(About this exercise)
Using the data below, determine the number of lines that include the string "shall". Write only that number.
━━━━━ Entries shown
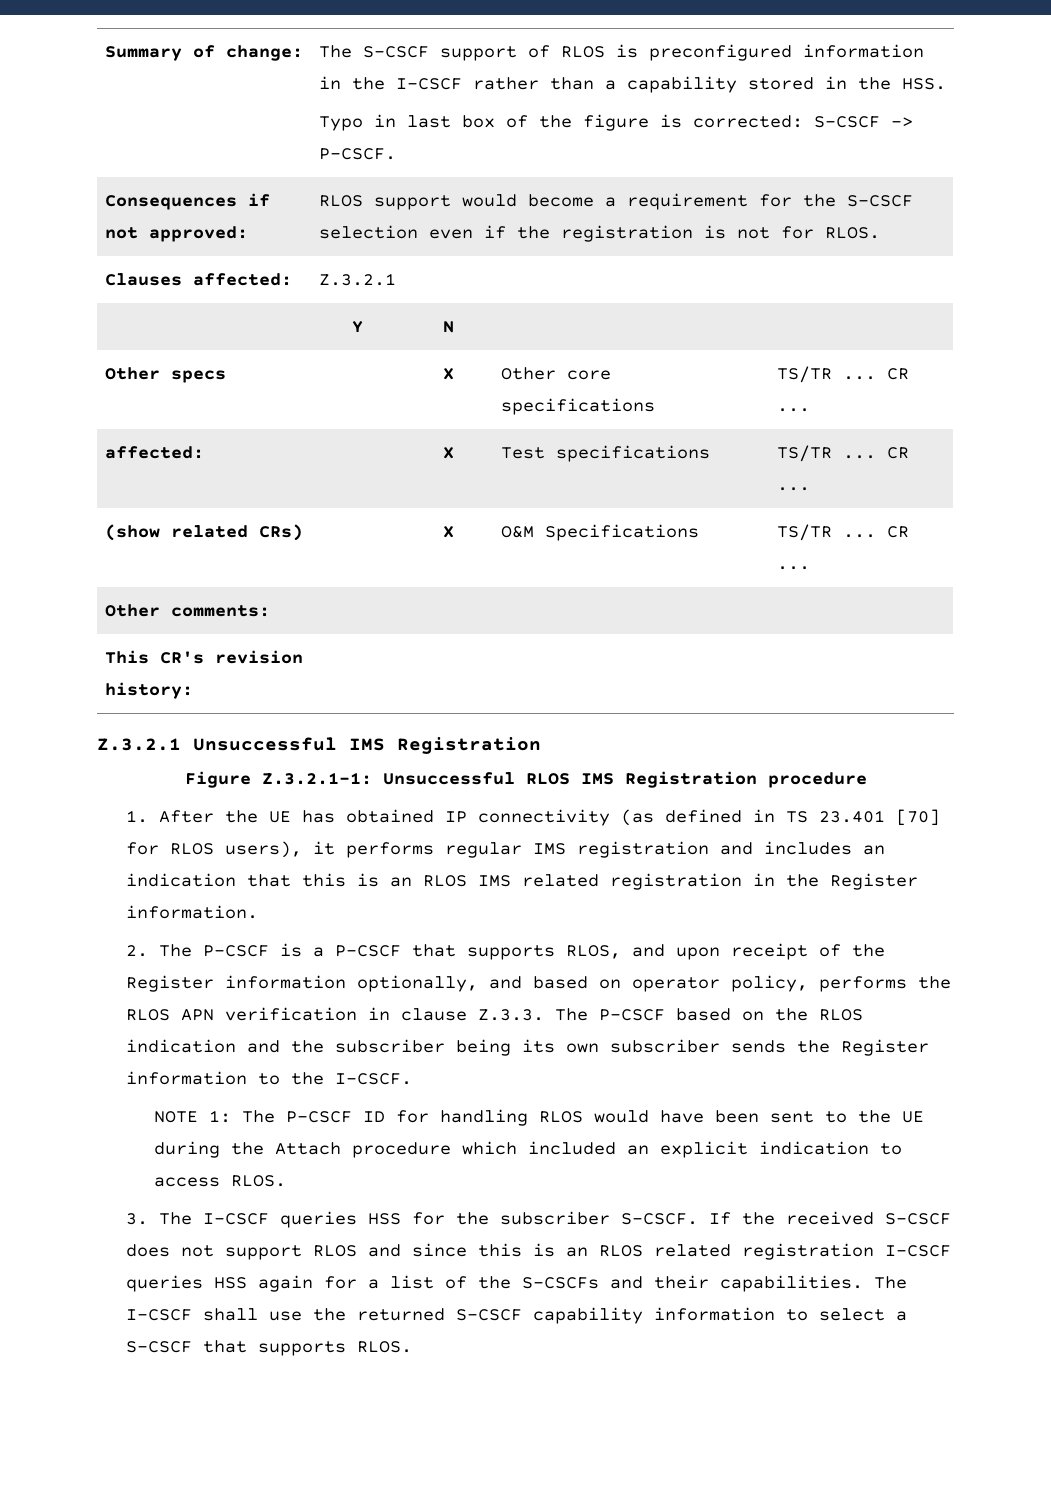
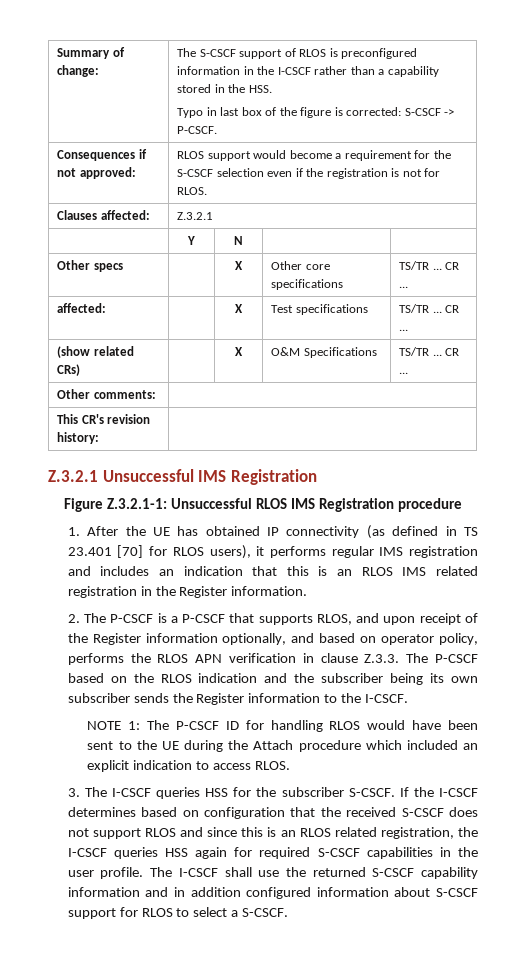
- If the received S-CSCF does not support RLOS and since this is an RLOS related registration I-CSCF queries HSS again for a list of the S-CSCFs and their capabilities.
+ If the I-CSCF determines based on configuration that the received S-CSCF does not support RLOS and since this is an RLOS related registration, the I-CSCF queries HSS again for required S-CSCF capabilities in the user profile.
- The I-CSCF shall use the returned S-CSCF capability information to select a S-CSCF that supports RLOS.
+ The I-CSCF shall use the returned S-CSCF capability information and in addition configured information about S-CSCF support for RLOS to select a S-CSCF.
━━━━━━━━━━
━━━━━ Entries shown
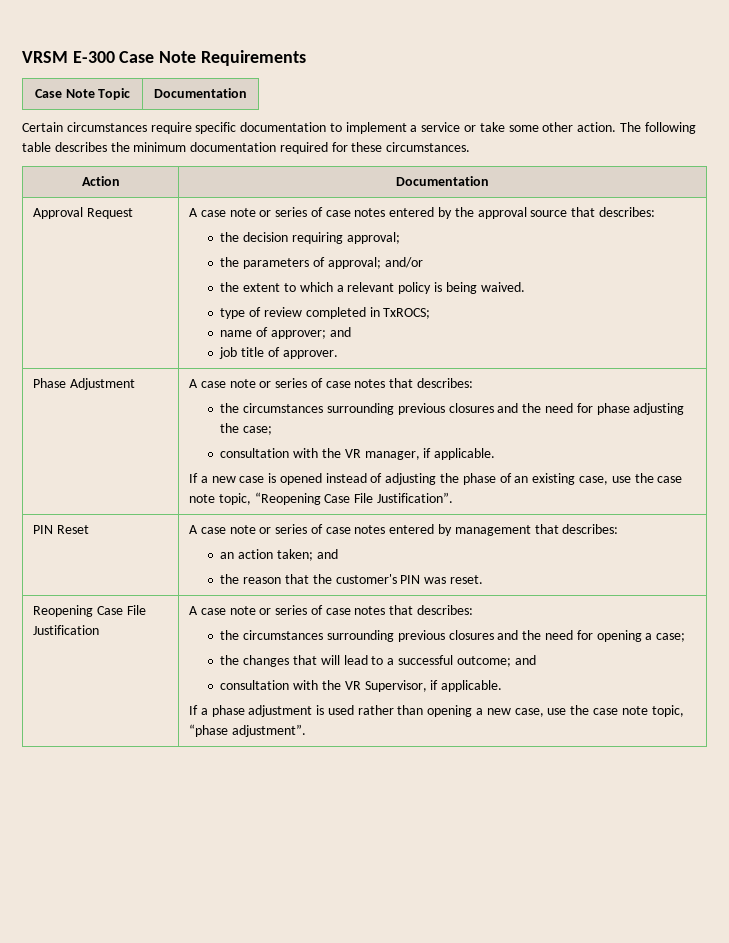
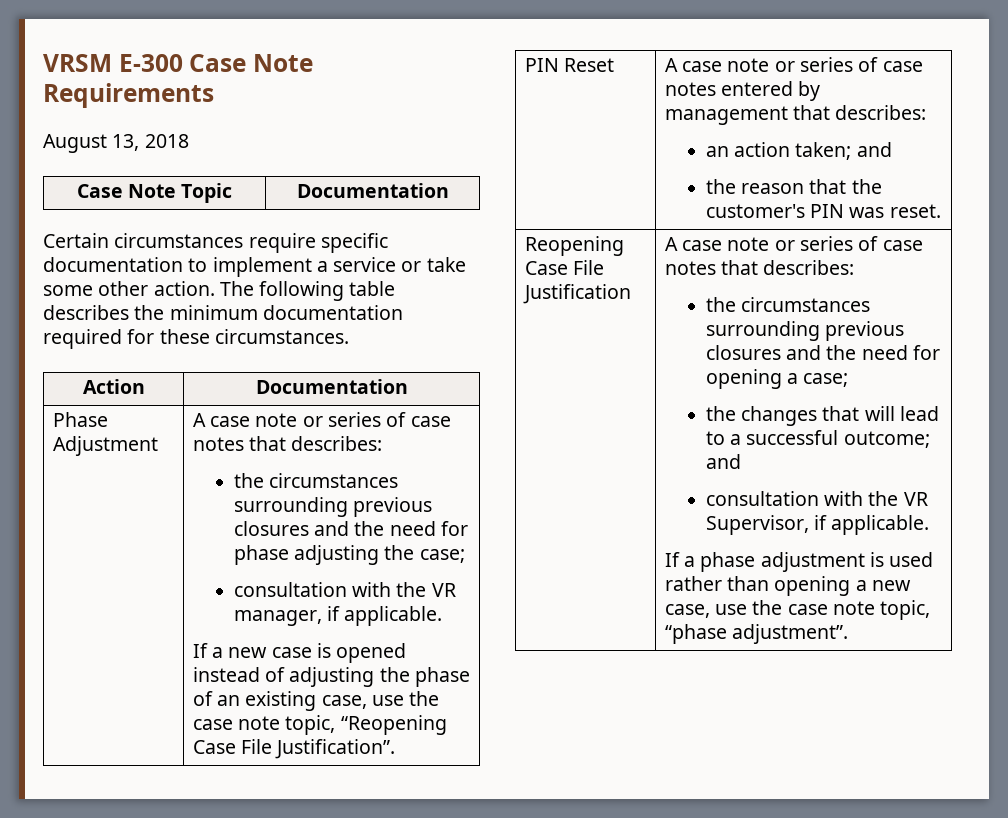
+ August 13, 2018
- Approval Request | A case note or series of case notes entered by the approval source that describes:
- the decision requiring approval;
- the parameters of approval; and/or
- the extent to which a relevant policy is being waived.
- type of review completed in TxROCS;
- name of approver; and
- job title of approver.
━━━━━━━━━━
(Written answer)
2